Hacker News new | past | comments | ask | show | jobs | submit login
Random ScotRail Apology Generator (datasette.io)
81 points by notpushkin on Oct 16, 2022 | hide | past | favorite | 46 comments



The background here is that someone did a FOI request for the announcement audio, crowdsourced transcriptions, and various things have been built on top of it.

Related previous posts:

“Ambient Scotrail Beats – Relax to Scottish train announcements over low-fi beats” - from the original FIO requester, covers details of background and crowd sourcing:

https://news.ycombinator.com/item?id=32535491

“Hacking around with the ScotRail audio announcements” - this “datasette” from the creator of Datasette Simon Willison:

https://news.ycombinator.com/item?id=32536808

(Slight aside Datasette is an awesome tool for publishing and exploring these sort of datasets)

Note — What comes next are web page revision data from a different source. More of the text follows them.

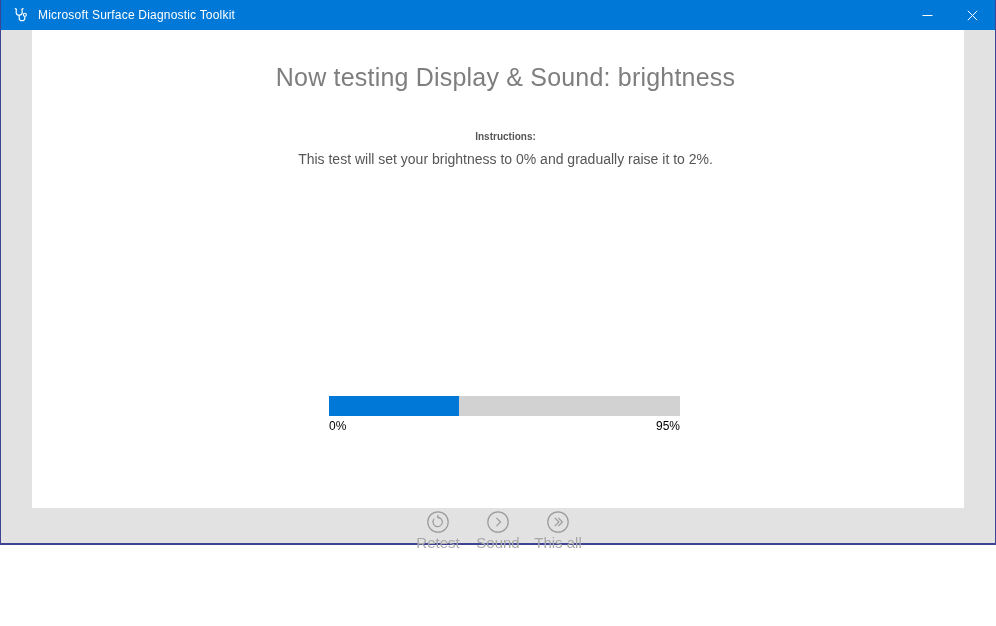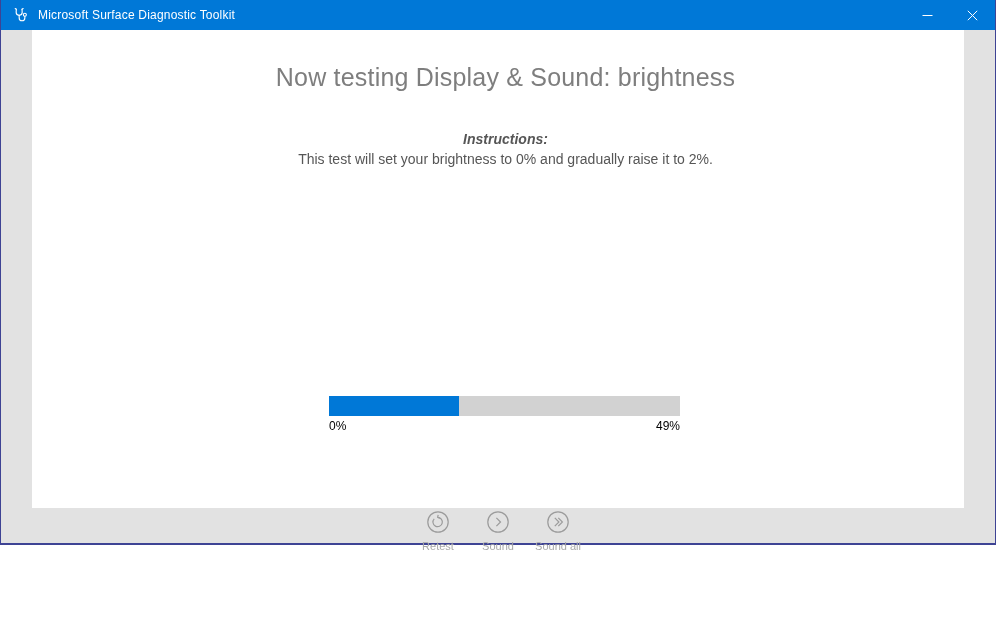--- a/index.html
+++ b/index.html
@@ -53,7 +53,7 @@
   }
   .instructions-label{
     position:absolute;top:101px;left:15px;right:0;text-align:center;
-    font-size:14px;font-weight:700;color:var(--body-text);font-style:italic;
+    font-size:10px;font-weight:700;color:var(--body-text);
   }
   .instructions-text{
     position:absolute;top:121px;left:15px;right:0;text-align:center;

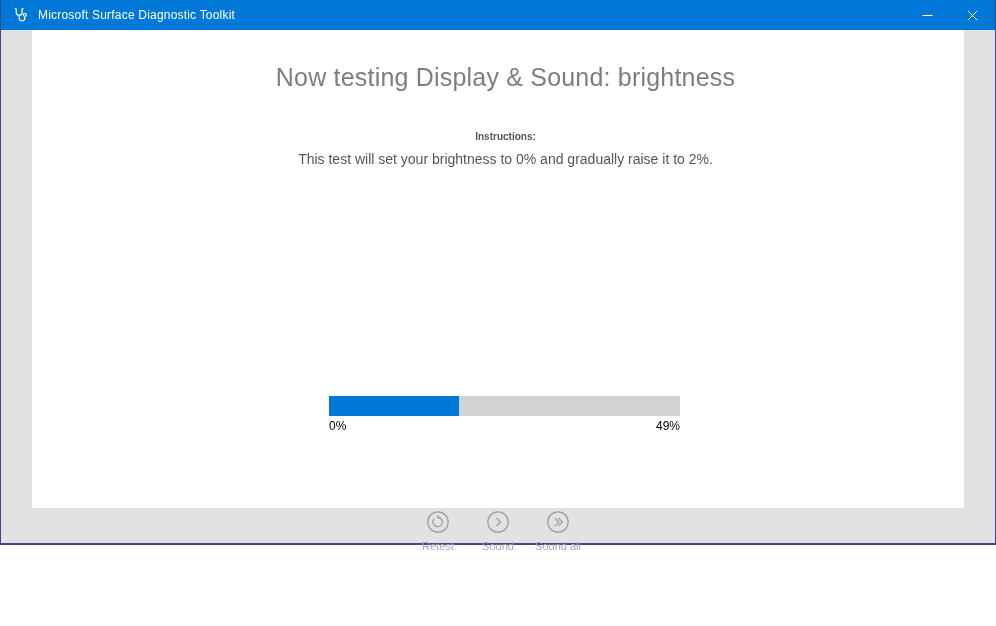--- a/index.html
+++ b/index.html
@@ -125,7 +125,7 @@
         </div>
         <div class="progress-labels">
           <span>0%</span>
-          <span>49%</span>
+          <span>95%</span>
         </div>
       </div>
     </div>

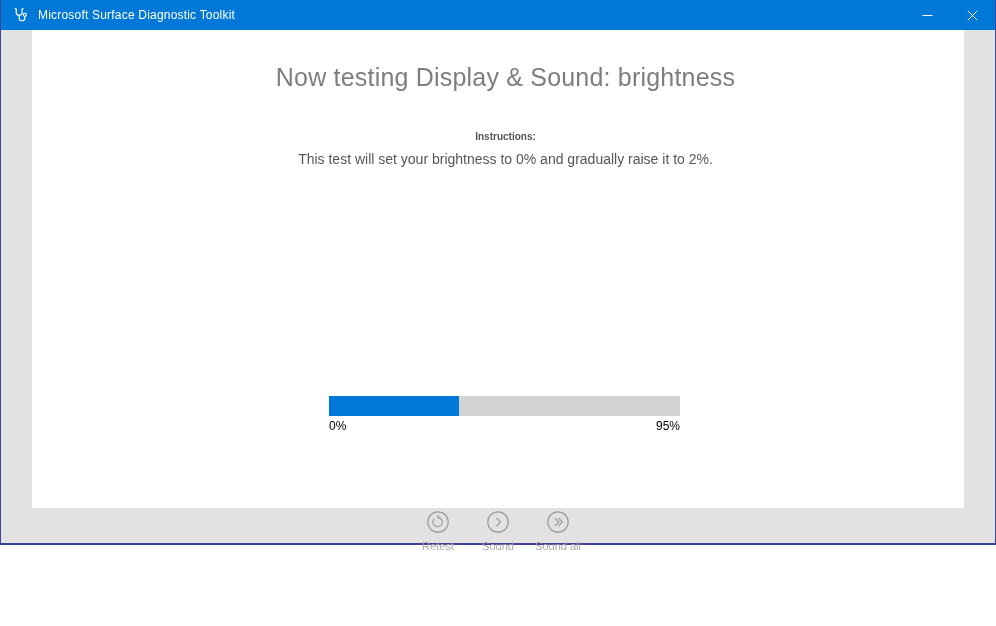--- a/index.html
+++ b/index.html
@@ -79,7 +79,7 @@
     cursor:pointer;user-select:none;
   }
   .footer-icon{display:flex;align-items:center;justify-content:center;}
-  .footer-label{font-size:11px;color:var(--footer-label);margin-top:7px;}
+  .footer-label{font-size:15px;color:var(--footer-label);margin-top:1px;}
 </style>
 </head>
 <body>

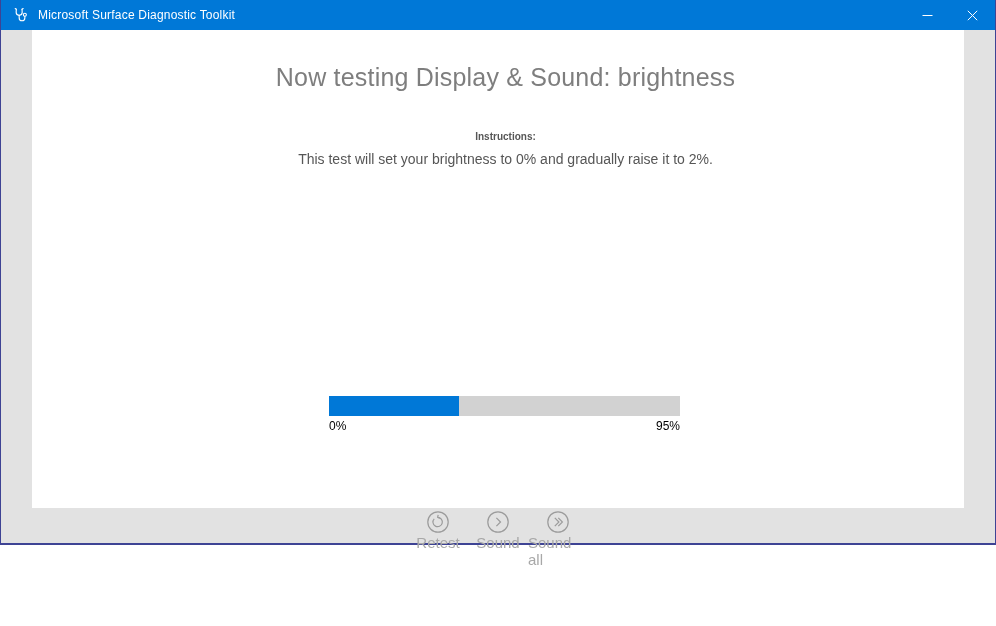--- a/index.html
+++ b/index.html
@@ -161,7 +161,7 @@
             <path d="M11.3 6.9 L15.4 11 L11.3 15.1"></path>
           </svg>
         </span>
-        <span class="footer-label">Sound all</span>
+        <span class="footer-label">This all</span>
       </div>
 
     </div>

The background here is that someone did a FOI request for the announcement audio

Whatever the other merits of this project, I'd like to know the motivation behind the FOI - I really dislike it being used for trivial reasons.


One persons trivial is another persons art. FOI exists to liberate information created using taxpayers money, so that information can be used by the public as they wish (after all, they paid for it).

Every request enhances the publics understanding of government, and every request creates the opportunity for the information to be reused in new unforeseen ways. Some may seem trivial (like a random apology generator), others may significantly impact people’s day-to-day lives (better public transit routing apps). But until the FOI happens, and people can play with the data, neither will ever happen. Frequently the people doing impactful things with the data, aren’t the same people requesting it. It’s also likely that many of those impactful projects would never be started if the data wasn’t already free. So every “trivial” request may lead to something far more impactful down the road.

If you’re concerned about the cost involved. Then I would recommend criticising government for not making FOI fulfilment either efficient, or unnecessary. If government agencies just published the data (like TfL does), then there wouldn’t be any need for FOI requests.


Literally everything that is available via FOI should just be posted online proactively.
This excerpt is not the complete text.